## Required action
Take the lines below from the one with "solid transparent;border-right:6px solid" through the one with "background:#fff; color:#4356e0; font-size:16px;" and print only them, exactly. Don't print the pictures.

## Extracted data
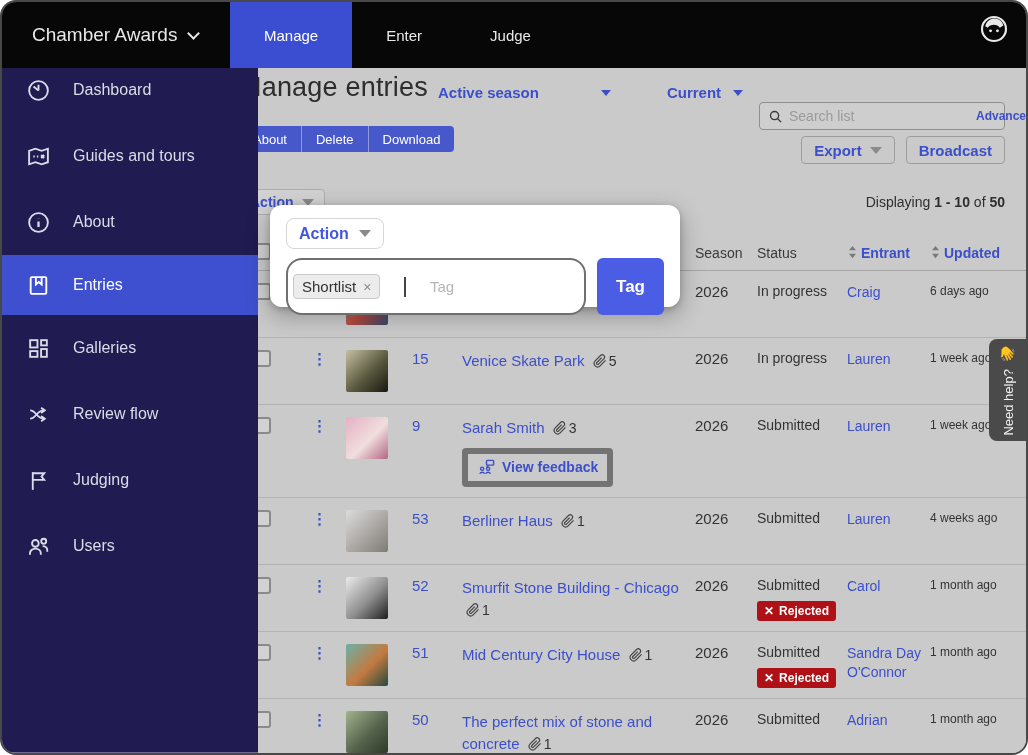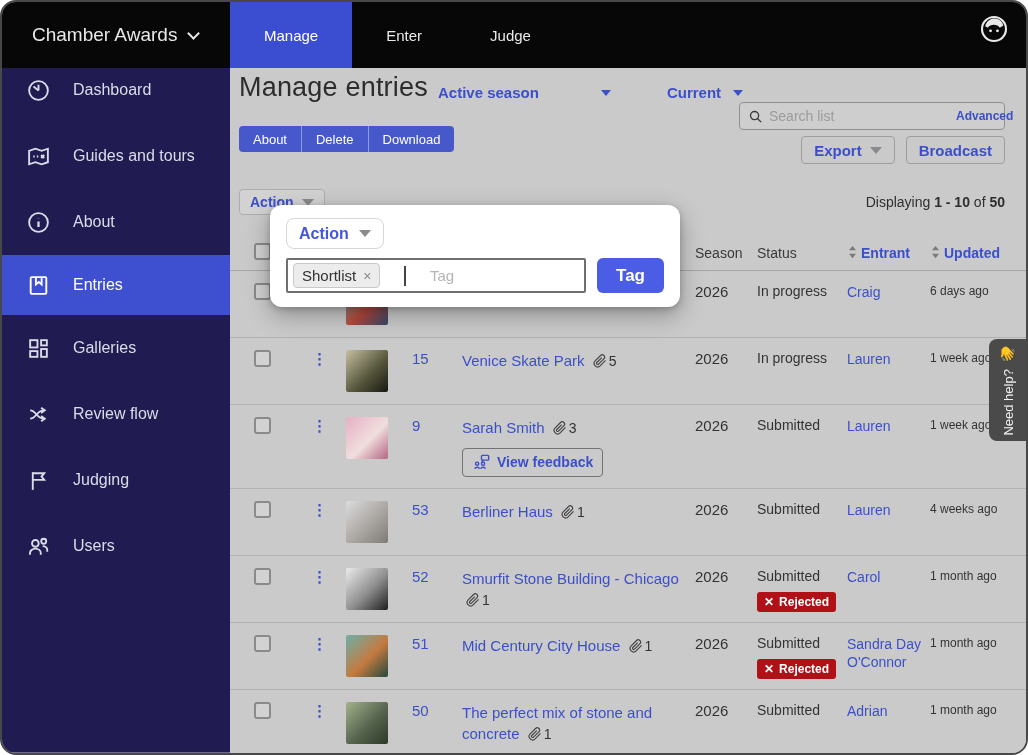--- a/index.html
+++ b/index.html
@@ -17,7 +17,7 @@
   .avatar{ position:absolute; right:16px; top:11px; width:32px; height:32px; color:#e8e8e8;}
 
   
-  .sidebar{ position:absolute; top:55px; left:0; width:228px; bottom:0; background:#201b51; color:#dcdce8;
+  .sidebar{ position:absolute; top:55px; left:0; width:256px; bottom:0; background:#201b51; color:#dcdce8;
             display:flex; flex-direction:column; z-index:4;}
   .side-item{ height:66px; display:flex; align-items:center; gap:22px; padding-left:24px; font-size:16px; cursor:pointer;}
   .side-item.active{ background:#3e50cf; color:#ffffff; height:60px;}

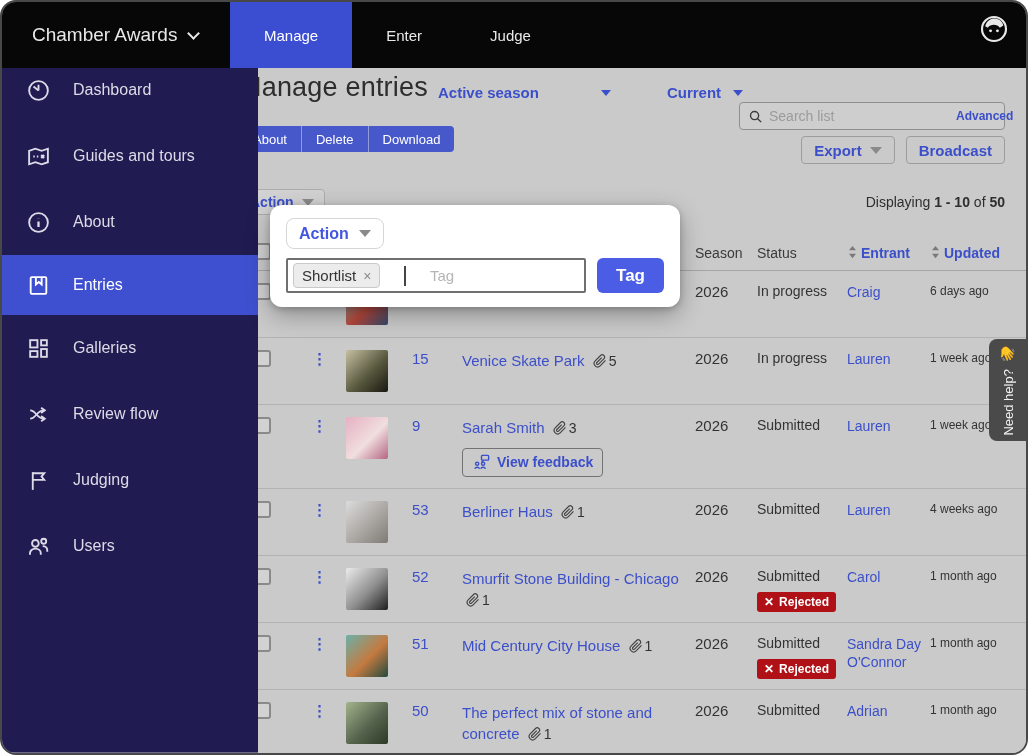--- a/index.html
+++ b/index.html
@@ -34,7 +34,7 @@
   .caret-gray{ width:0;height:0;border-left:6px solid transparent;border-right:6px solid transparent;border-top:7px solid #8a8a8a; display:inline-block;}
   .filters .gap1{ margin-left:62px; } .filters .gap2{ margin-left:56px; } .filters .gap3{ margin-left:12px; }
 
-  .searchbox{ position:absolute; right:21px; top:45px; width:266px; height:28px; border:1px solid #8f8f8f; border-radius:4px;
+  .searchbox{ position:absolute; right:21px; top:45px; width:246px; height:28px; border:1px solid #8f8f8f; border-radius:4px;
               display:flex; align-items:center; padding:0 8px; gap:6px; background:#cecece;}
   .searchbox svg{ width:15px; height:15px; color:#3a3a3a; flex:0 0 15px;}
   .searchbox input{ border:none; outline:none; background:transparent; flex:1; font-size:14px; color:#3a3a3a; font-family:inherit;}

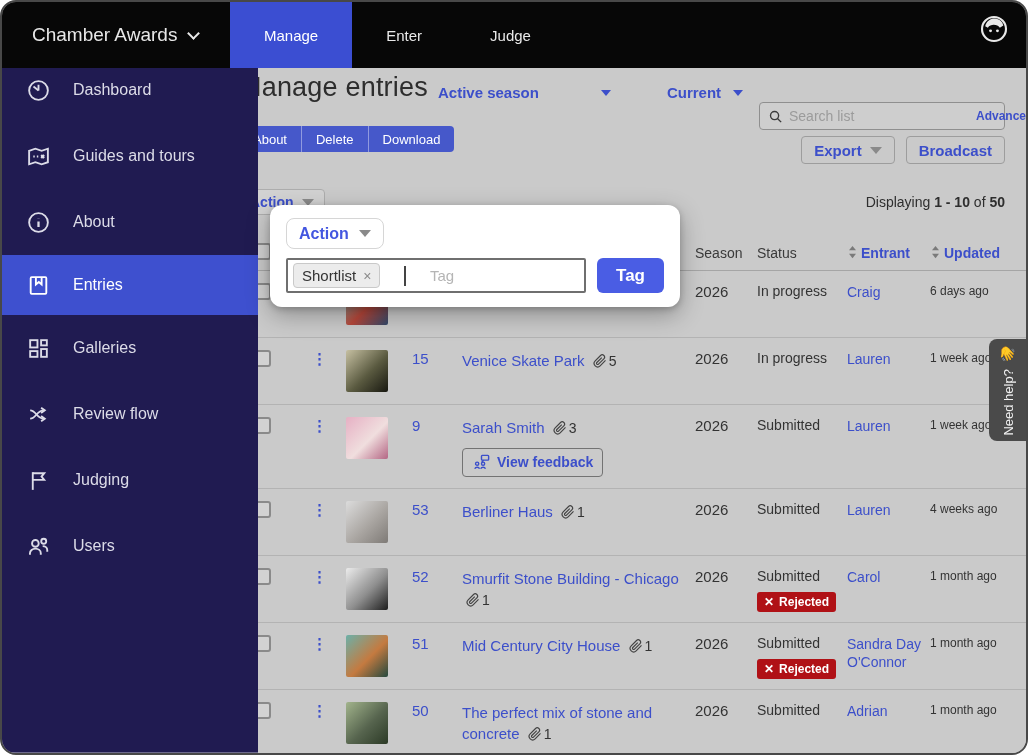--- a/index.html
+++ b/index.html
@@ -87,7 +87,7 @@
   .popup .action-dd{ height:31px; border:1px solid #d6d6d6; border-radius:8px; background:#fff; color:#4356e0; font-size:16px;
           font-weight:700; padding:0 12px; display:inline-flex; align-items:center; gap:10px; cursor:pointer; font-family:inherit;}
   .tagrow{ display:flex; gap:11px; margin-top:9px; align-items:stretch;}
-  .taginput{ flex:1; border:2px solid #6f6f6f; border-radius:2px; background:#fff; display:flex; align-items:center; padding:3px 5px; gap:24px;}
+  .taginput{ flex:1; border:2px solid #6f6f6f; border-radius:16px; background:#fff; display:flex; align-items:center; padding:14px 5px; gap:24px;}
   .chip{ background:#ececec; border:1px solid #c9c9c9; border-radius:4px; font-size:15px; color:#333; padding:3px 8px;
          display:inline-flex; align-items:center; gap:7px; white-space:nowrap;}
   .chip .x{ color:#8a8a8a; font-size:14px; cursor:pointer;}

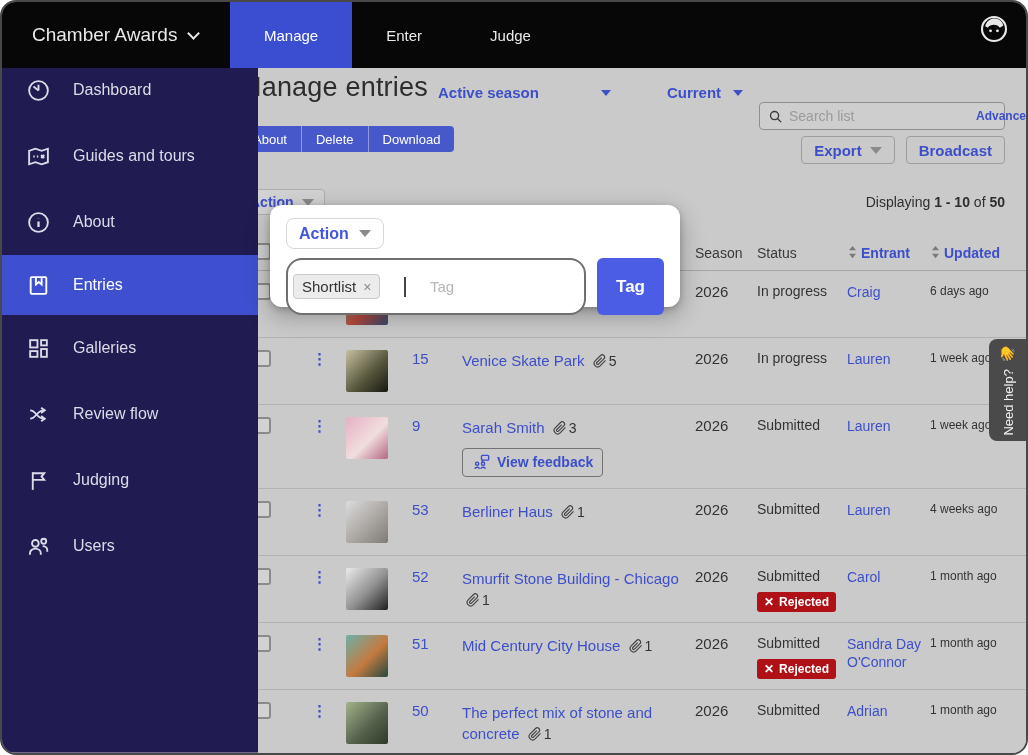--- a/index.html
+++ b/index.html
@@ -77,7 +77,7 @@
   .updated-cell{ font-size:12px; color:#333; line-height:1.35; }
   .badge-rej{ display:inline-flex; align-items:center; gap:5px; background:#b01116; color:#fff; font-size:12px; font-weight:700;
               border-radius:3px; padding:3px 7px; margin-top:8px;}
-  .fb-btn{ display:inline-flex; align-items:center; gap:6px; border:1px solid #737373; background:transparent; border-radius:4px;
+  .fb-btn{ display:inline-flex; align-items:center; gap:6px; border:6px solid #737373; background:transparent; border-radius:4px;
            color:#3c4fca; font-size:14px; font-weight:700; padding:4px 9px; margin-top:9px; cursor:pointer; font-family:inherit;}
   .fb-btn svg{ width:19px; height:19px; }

==

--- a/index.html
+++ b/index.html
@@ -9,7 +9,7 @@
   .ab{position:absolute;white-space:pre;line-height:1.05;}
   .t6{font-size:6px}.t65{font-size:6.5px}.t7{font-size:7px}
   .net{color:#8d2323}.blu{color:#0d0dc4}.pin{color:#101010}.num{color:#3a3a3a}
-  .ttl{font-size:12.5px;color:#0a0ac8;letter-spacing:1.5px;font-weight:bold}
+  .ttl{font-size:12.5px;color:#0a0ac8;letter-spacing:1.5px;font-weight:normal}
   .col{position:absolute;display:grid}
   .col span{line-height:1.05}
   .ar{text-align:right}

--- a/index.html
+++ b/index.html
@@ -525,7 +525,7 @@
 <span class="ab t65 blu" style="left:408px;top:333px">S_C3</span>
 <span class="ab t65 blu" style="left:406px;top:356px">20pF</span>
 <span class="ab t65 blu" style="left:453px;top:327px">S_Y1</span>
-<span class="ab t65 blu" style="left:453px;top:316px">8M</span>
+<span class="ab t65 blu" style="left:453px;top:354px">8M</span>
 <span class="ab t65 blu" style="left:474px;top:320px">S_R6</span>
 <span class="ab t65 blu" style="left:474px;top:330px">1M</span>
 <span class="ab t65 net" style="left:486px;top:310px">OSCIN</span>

--

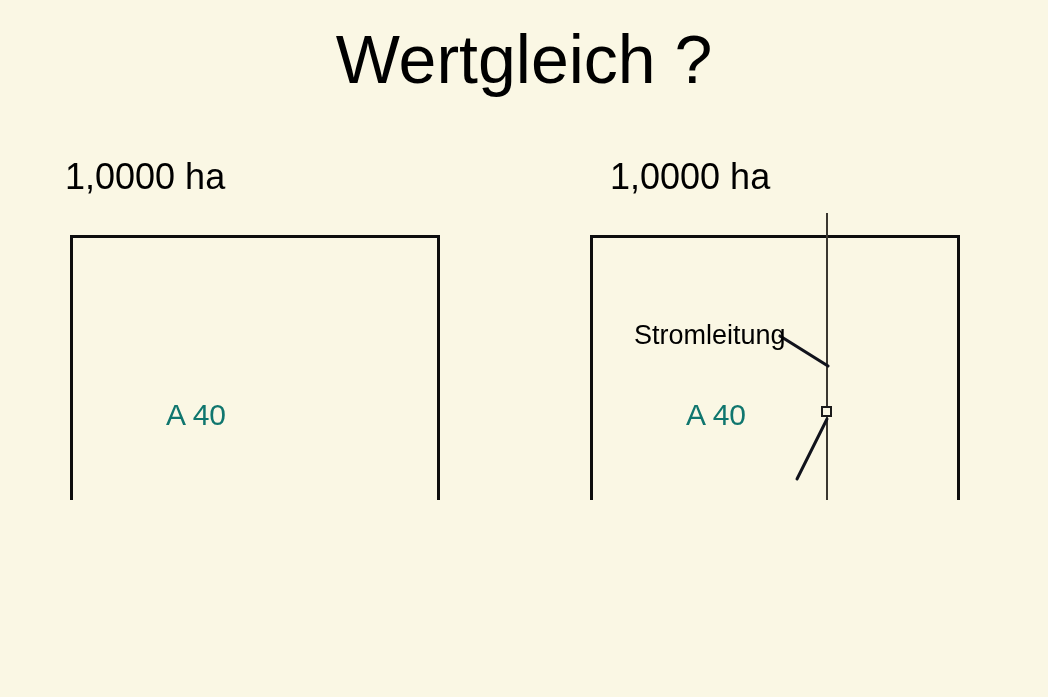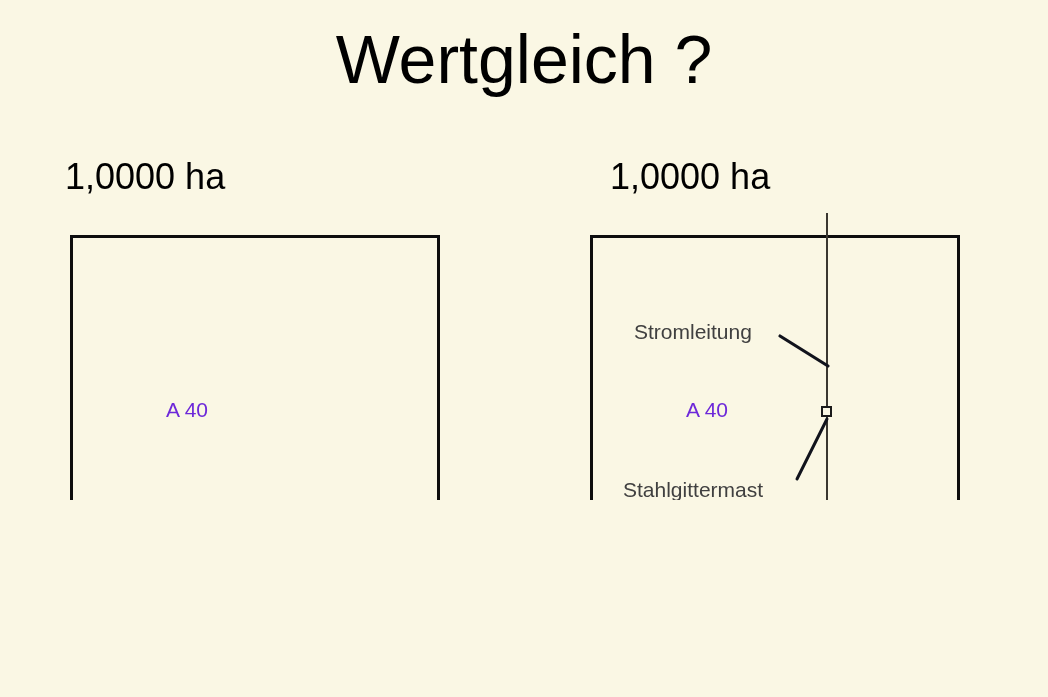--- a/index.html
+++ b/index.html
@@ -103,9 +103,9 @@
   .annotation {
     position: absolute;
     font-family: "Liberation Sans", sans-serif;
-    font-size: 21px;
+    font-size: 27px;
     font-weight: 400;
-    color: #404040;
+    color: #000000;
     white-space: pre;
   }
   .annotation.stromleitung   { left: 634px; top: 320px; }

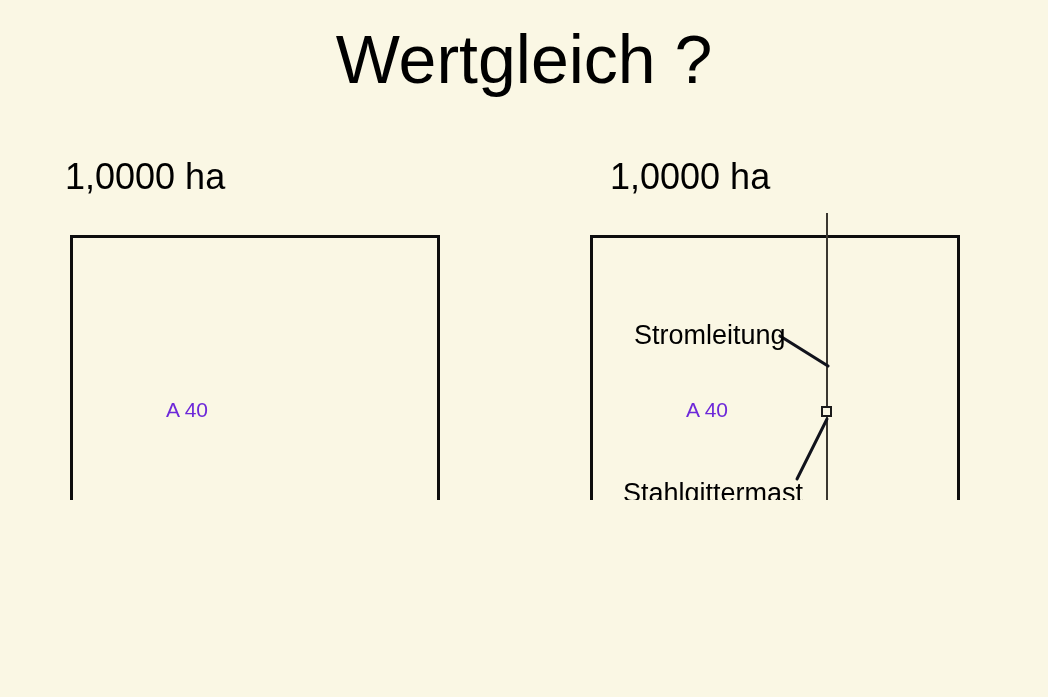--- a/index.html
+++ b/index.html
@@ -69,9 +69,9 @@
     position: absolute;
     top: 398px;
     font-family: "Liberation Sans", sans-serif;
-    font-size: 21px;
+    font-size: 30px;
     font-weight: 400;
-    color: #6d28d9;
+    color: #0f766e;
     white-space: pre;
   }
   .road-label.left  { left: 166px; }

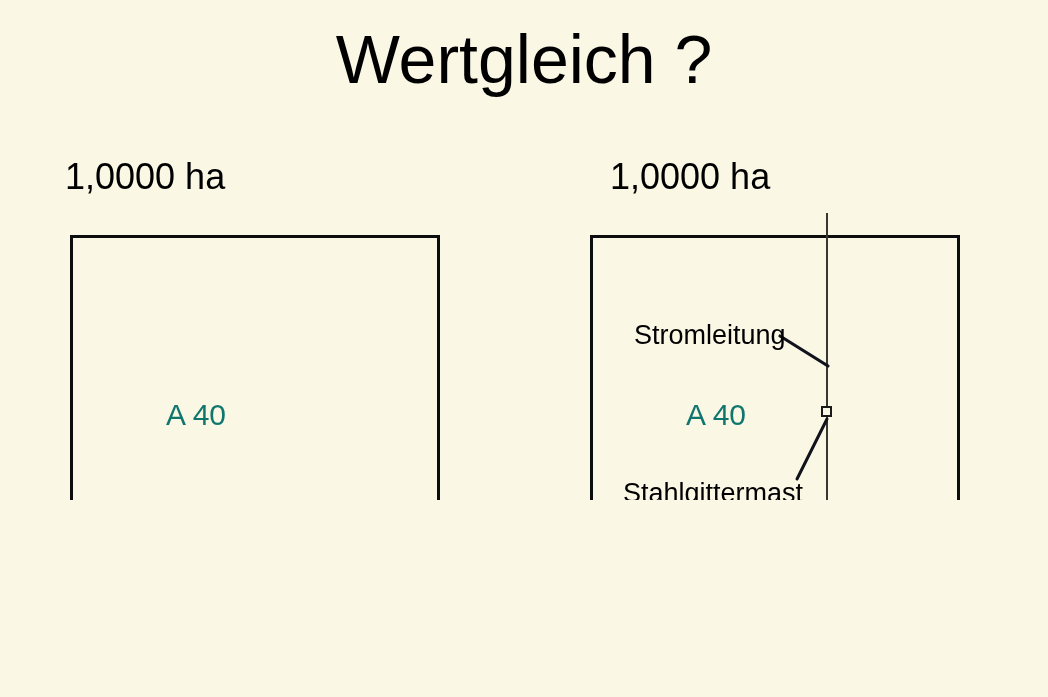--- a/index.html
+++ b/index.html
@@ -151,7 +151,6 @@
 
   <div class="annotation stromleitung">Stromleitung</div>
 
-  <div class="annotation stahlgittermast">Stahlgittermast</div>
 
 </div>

## Answer section
   .caret-gray{ width:0;height:0;border-left:6px solid transparent;border-right:6px solid transparent;border-top:7px solid #8a8a8a; display:inline-block;}
   .filters .gap1{ margin-left:62px; } .filters .gap2{ margin-left:56px; } .filters .gap3{ margin-left:12px; }
 
-  .searchbox{ position:absolute; right:21px; top:45px; width:266px; height:28px; border:1px solid #8f8f8f; border-radius:4px;
+  .searchbox{ position:absolute; right:21px; top:45px; width:246px; height:28px; border:1px solid #8f8f8f; border-radius:4px;
               display:flex; align-items:center; padding:0 8px; gap:6px; background:#cecece;}
   .searchbox svg{ width:15px; height:15px; color:#3a3a3a; flex:0 0 15px;}
   .searchbox input{ border:none; outline:none; background:transparent; flex:1; font-size:14px; color:#3a3a3a; font-family:inherit;}

--- a/index.html
+++ b/index.html
@@ -87,7 +87,7 @@
   .popup .action-dd{ height:31px; border:1px solid #d6d6d6; border-radius:8px; background:#fff; color:#4356e0; font-size:16px;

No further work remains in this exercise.